What separating markets buys you, and what it does not
It does not improve your visibility. Nothing here will make an assistant recommend you more often, and any tool suggesting otherwise is describing a lever that does not exist. What it does is make your visibility legible. An aggregate hides the two facts you needed: where you are present, and where you are simply not in the conversation.
That is what PSentry is built to do: run your prompt set across ChatGPT, Claude, Gemini and Perplexity, score each language and market separately rather than blending them, surface the sources behind the answers, list the competitors named in your place in each market, and export the gaps where you sell but the assistants do not mention you. Two honest limits belong here too. Nothing about the tool promises a different answer in any market: what it gives is a reading of the market as it already speaks, taken twice inside a month rather than continuously, and that reading does not rewrite a single word the assistants produce.

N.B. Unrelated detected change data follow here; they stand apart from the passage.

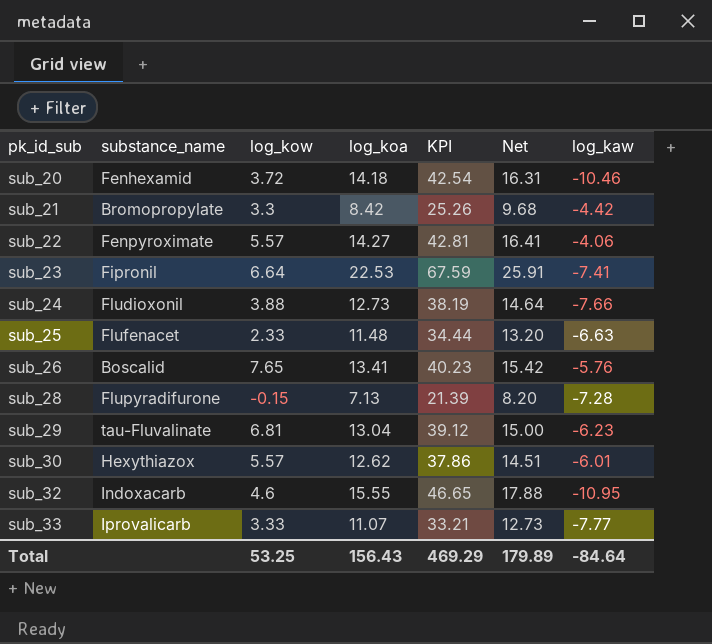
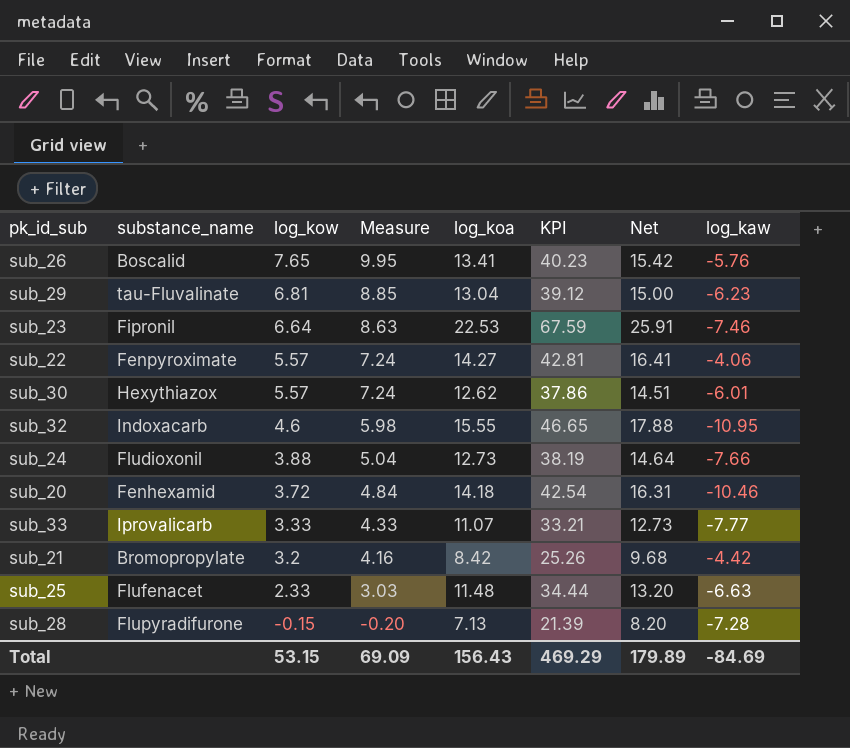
row order: pk_id_sub ascending -> log_kow descending
column Measure | formula: none -> [log_kow] * 1.3
sub_23 | log_kaw: -7.41 -> -7.46
sub_21 | log_kow: 3.3 -> 3.2
Total | log_kow: 53.25 -> 53.15
Total | log_kaw: -84.64 -> -84.69

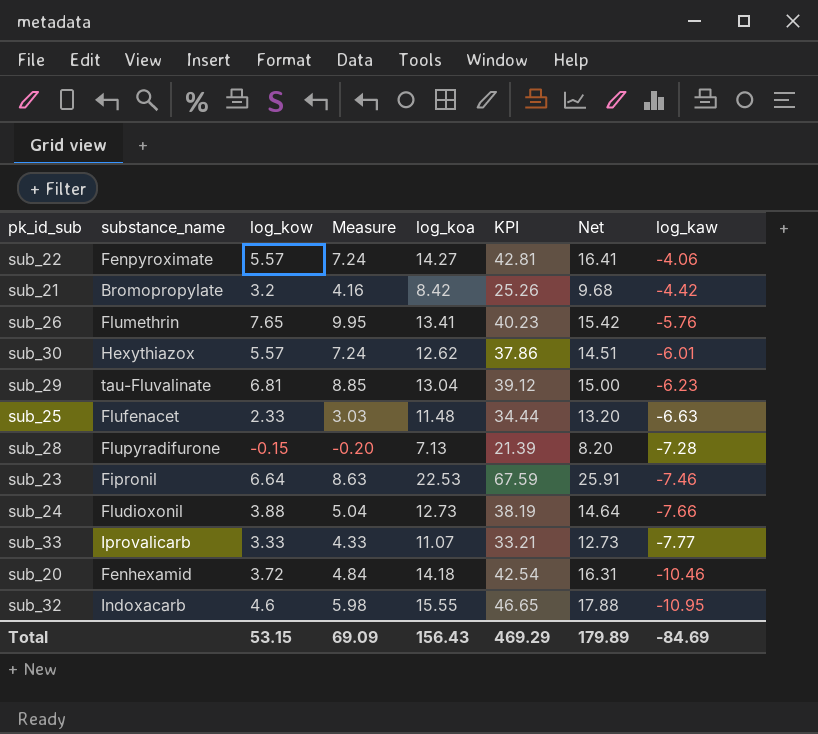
row order: log_kow descending -> log_kaw descending
sub_26 | substance_name: Boscalid -> Flumethrin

A diagnosis is not a cure. But a company that discovers it has been reporting one Spanish score across markets where its position is completely different has learned something true about itself, and that is more than most brands in this category have.
Frequently Asked Questions
Do I need a separate prompt set for every Spanish-speaking country I sell in?
For every market you sell in seriously, yes. Where you have no operation, no: you get a number you cannot act on. The test is commercial, not linguistic. A distributor, a price list and a target make it a market, and a market deserves its own questions.
My aggregate Spanish score improved. Is that good news?
You cannot tell, which is the problem with the metric. The move could be growth in one market, a decline elsewhere masked by growth here, or a change in which prompts were included. Until the score is split by market, it is not a finding.
Can I just have a native speaker translate my English prompts?
Translation gives you correct Spanish, which is not the Spanish a buyer types. You need the term that market uses for your category, and that is a question for someone who sells there, not someone who speaks the language. Local competitors' pages and the local trade press are the sources.
A competitor appears in one market's answers and nowhere else. Is that a bug?
Almost certainly not. Regional players with strong coverage in their own market's publications routinely dominate the answers there and are absent elsewhere. That asymmetry names who owns the answer you want.
Does the tool detect which country a user is in?
No, and it does not attempt to. There is no geolocation involved. The segmentation is by language and market: the question is written in a given market's language variant, and the model is measured on the answer it gives.
Does any of this apply if I only sell in English?
Yes, in a milder form. If you sell into both British and American markets, one English score averages two competitive fields with different vocabulary and different publications behind them. Spanish just makes the mechanism obvious.